L'équipe de France d'athlétisme repart des Championnats d'Europe 2026 sans le moindre titre, mais avec un total de 12 médailles, dont plusieurs surprises qui redonnent espoir. Ce bilan, qualifié de « mitigé » par les observateurs, reflète une délégation française en reconstruction, entre déceptions attendues et révélations inattendues.
Un bilan comptable en demi-teinte
Avec 12 médailles (0 en or, 5 en argent, 7 en bronze), la France se classe au 8e rang du tableau des médailles, loin derrière l'Italie (14 titres) et l'Allemagne (10 titres).

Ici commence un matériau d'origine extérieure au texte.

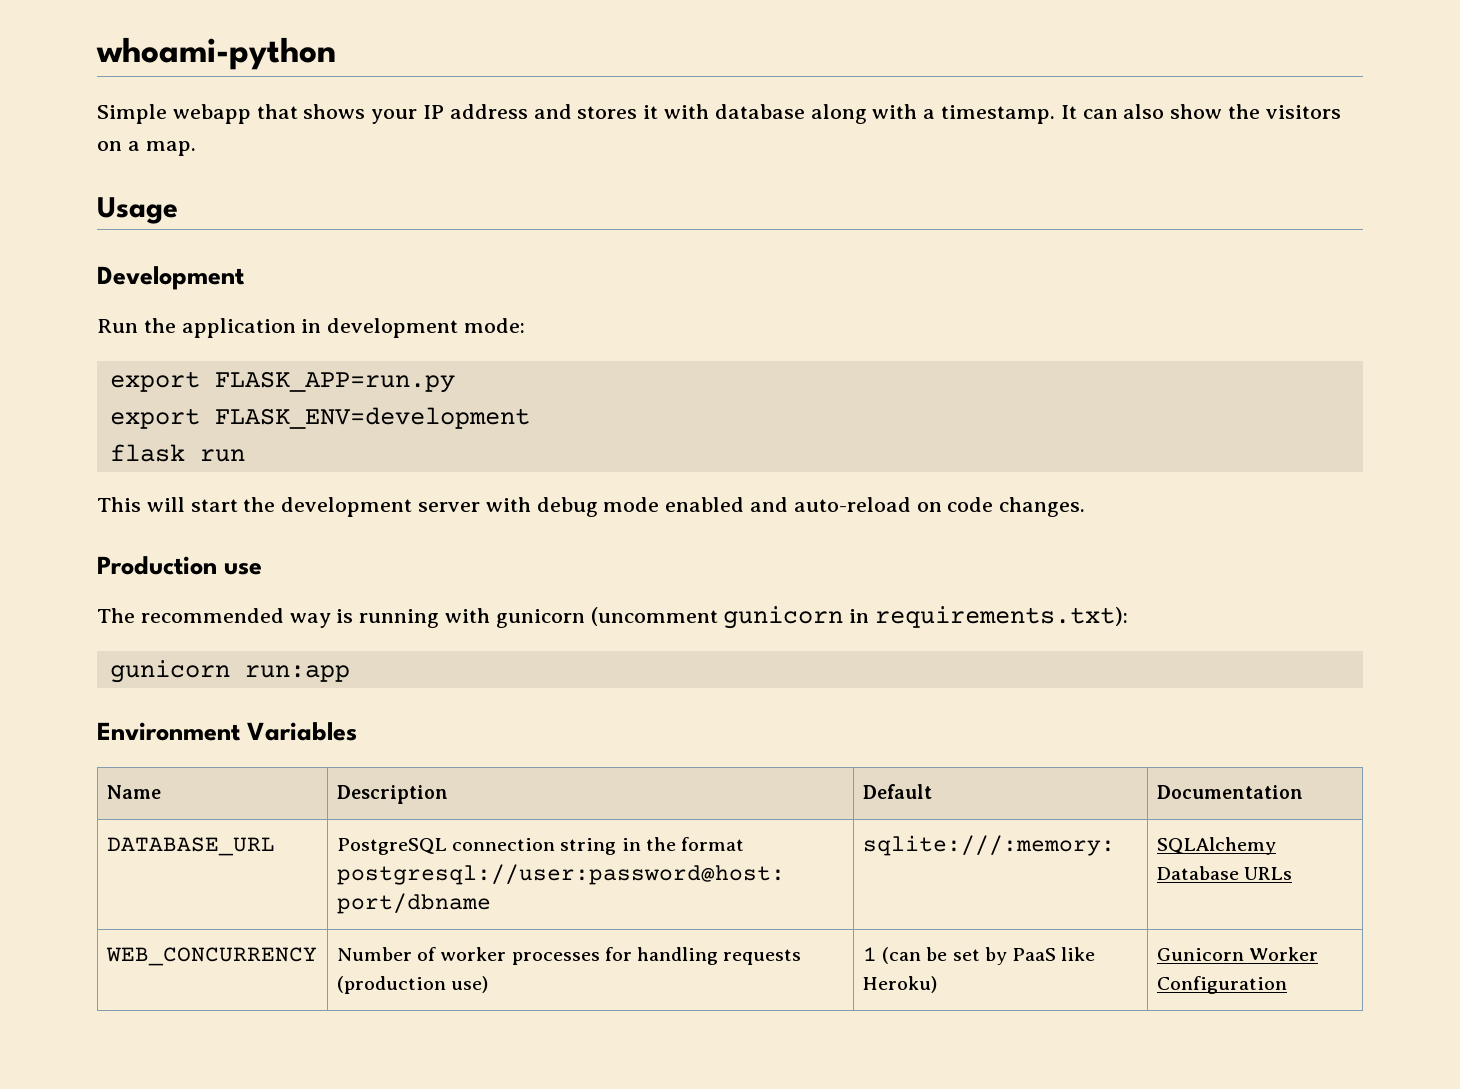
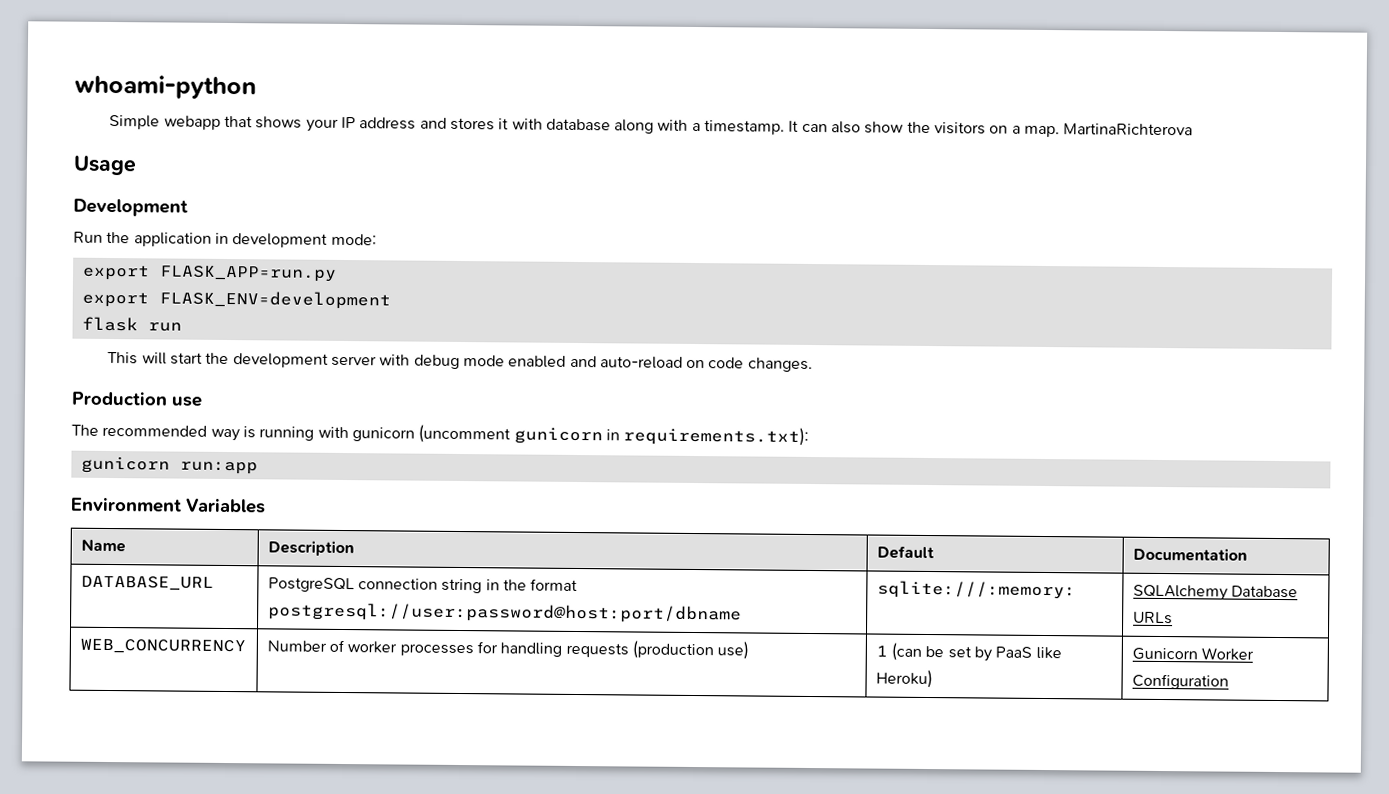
+ MartinaRichterova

Ce total est inférieur aux 14 médailles de 2022, mais supérieur aux 8 de 2024. « Nous avons manqué de réussite sur les finales, mais la densité des podiums est encourageante », a déclaré le directeur technique national, Patrick Ranvier.
Les belles surprises françaises
Parmi les révélations, la sprinteuse de 21 ans, Sarah Richard, a décroché l'argent sur 200 m, améliorant son record personnel de 0,2 seconde. En longueur, le jeune Martin Dubois, 22 ans, a pris le bronze avec un saut à 8,12 m, son premier podium international. Enfin, le relais 4x400 m mixte, composé de quatre athlètes de moins de 25 ans, a créé la surprise en terminant deuxième, derrière les Pays-Bas.
Des déceptions et des motifs d'espoir
À l'inverse, certaines têtes d'affiche ont déçu, comme le champion d'Europe en titre du 110 m haies, Antoine Meunier, éliminé en demi-finale. La lanceuse de disque, Clara Fontaine, favorite pour l'or, n'a pris que la 5e place. « Nous savons que le haut niveau est impitoyable, mais ces échecs doivent nous servir de leçon », a commenté l'entraîneur national des sprints, Karim Belkacem.
Pour la suite, la Fédération française d'athlétisme a annoncé un plan de détection de jeunes talents pour les Jeux olympiques de 2028. L'objectif affiché est de doubler le nombre de médailles d'or à Los Angeles, en s'appuyant sur la génération montante. « Nous avons identifié 15 athlètes de moins de 23 ans capables de jouer les premiers rôles dans deux ans », a précisé Patrick Ranvier.